Jusqu'à 80% des voyageurs revenant des régions à haut risque sont colonisés par des bactéries résistantes qu’ils peuvent conserver pendant un an dans leur organisme.

De retour de voyage, les touristes ne ramènent pas que des souvenirs. Une étude récente, parue le 15 août 2015 dans la revue Clinical Infectious Diseases, révèle qu’un voyageur sur deux partis sous les Tropiques revient avec des bactéries résistantes aux médicaments. Dans une nouvelle recherche, des scientifiques avancent que les globe-trotteurs sont particulièrement vulnérables aux souches virulentes de bactéries résistantes aux médicaments qu’ils attrapent au contact d’autres touristes. Ils ont présenté ces résultats le 23 février dans la revue The Lancet Microbe.

De courtes visites suffisent

La propagation des bactéries intestinales multi-résistantes à Gram négatif (MDR-GN) constitue une menace sérieuse pour la santé humaine dans le monde, comme E. coli et Klebsiella pneumoniae. “Les voyages internationaux sont étroitement liés à la propagation des bactéries MDR-GN, dont la transmission est la plus élevée en Inde et en Asie du Sud-Est, en Afrique et Amérique latine, dévoile Alan McNally, professeur en génomique évolutive microbienne à l'université de Birmingham et co-auteur principal de l'étude. La colonisation par la bactérie MDR-GN est un processus hautement dynamique. Nous avons constaté une ‘concurrence’ constante entre les souches en circulation acquises par des hôtes individuels et les bactéries ‘indigènes’ des voyageurs. Les voyageurs peuvent attraper la bactérie même lors de courtes visites et propager davantage les souches après être rentré à la maison.” Les voyageurs qui visitent les régions à haut risque courent un risque important d'acquérir la bactérie. Jusqu'à 80% des voyageurs revenant de ces zones sont colonisés par des bactéries MDR-GN qu’ils peuvent conserver pendant un an dans leur organisme.
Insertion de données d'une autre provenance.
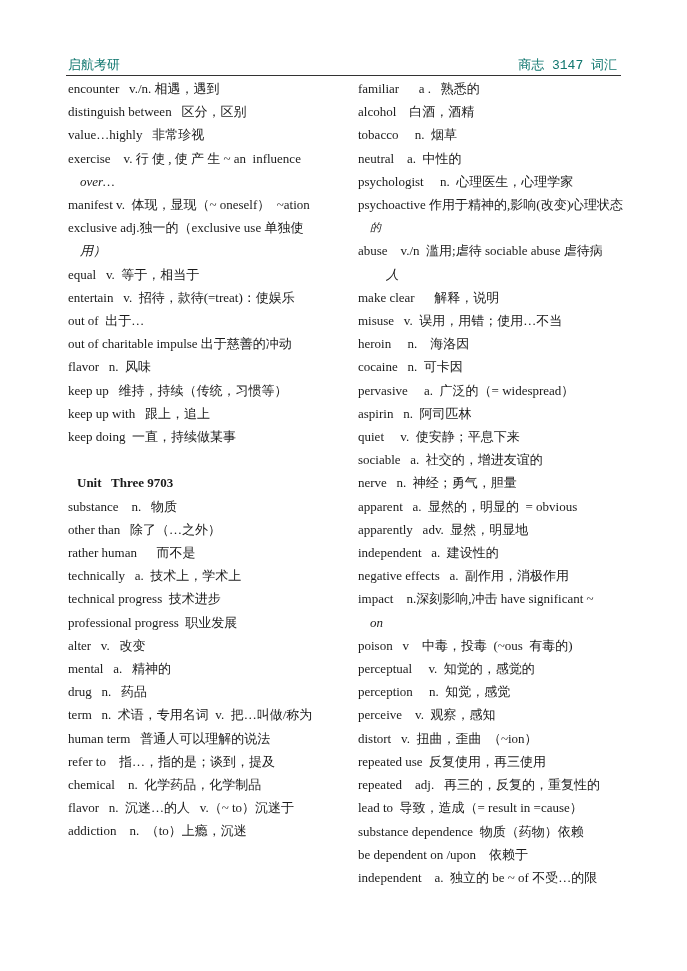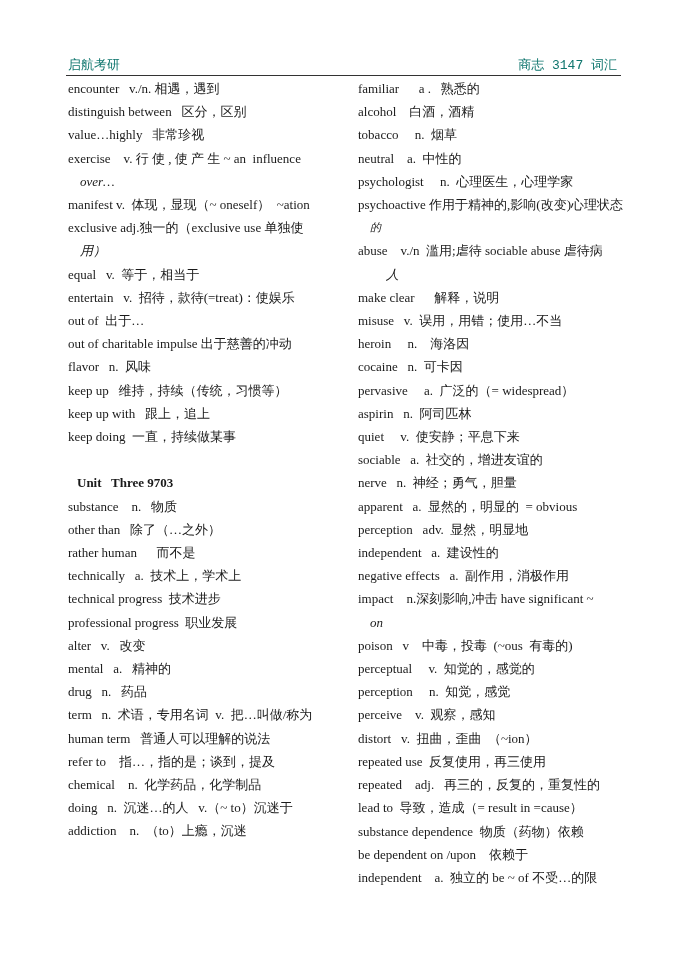--- a/index.html
+++ b/index.html
@@ -79,7 +79,7 @@
     <div class="entry"><span>sociable   a.  社交的，增进友谊的</span></div>
     <div class="entry"><span>nerve   n.  神经；勇气，胆量</span></div>
     <div class="entry"><span>apparent   a.  显然的，明显的  = obvious</span></div>
-    <div class="entry"><span>perception   adv.  显然，明显地</span></div>
+    <div class="entry"><span>apparently   adv.  显然，明显地</span></div>
     <div class="entry"><span>independent   a.  建设性的</span></div>
     <div class="entry"><span>negative effects   a.  副作用，消极作用</span></div>
     <div class="entry"><span>impact    n.深刻影响,冲击 have significant ~</span><span class="cont">on</span></div>

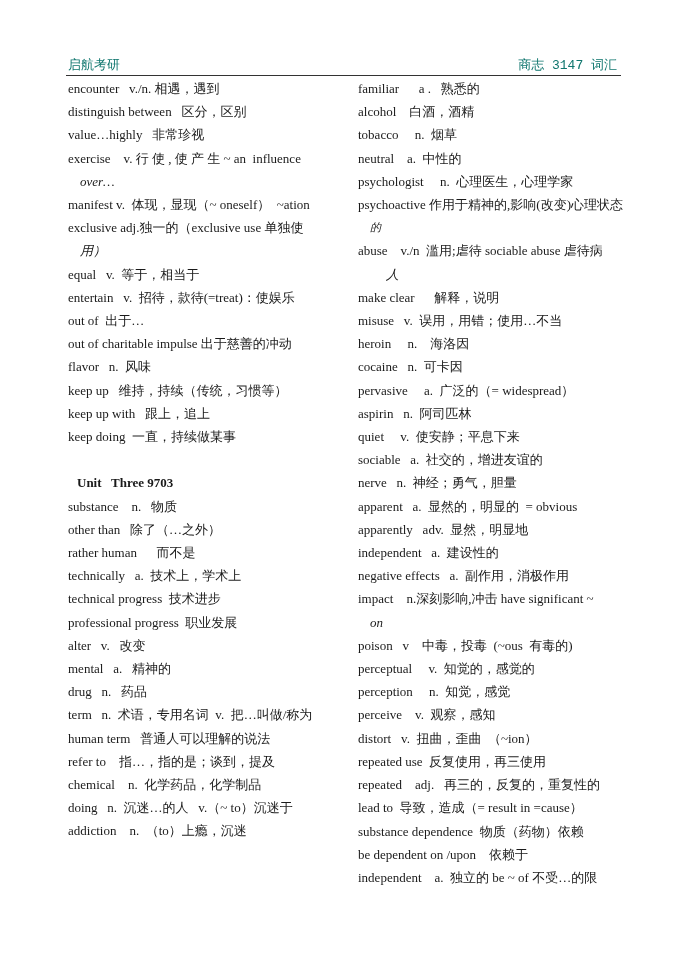--- a/index.html
+++ b/index.html
@@ -58,7 +58,7 @@
     <div class="entry"><span>human term   普通人可以理解的说法</span></div>
     <div class="entry"><span>refer to    指…，指的是；谈到，提及</span></div>
     <div class="entry"><span>chemical    n.  化学药品，化学制品</span></div>
-    <div class="entry"><span>doing   n.  沉迷…的人   v.（~ to）沉迷于</span></div>
+    <div class="entry"><span>flavor   n.  沉迷…的人   v.（~ to）沉迷于</span></div>
     <div class="entry"><span>addiction    n.  （to）上瘾，沉迷</span></div>
   </div>
 <div class="col right" id="col-right">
Les chercheurs ont suivi un groupe de 20 européens au cours d’un voyage de trois semaines au Laos. Ils ont obtenu quotidiennement des échantillons de selles afin d’obtenir un maximum d’informations sur leur santé intestinale. Pendant le séjour, les souches bactériennes ont colonisé plusieurs voyageurs qui ont séjourné dans le même hôtel et passé du temps ensemble. Cette étude est la première à analyser des échantillons de voyageurs au cours d’un voyage et non uniquement avant et après. Parmi les voyageurs européens au Laos suivis pendant la recherche, 70% ont été colonisés à la fin de l’étude. Un échantillonnage quotidien a révélé que tous les participants ont acquis des bêta-lactamases à spectre étendu (BLSE) à un moment donné pendant leur séjour à l'étranger. Les enzymes BLSE créent une résistance dans le corps à la plupart des antibiotiques bêta-lactamines. Les infections par des organismes producteurs de BLSE s’avèrent difficiles à traiter.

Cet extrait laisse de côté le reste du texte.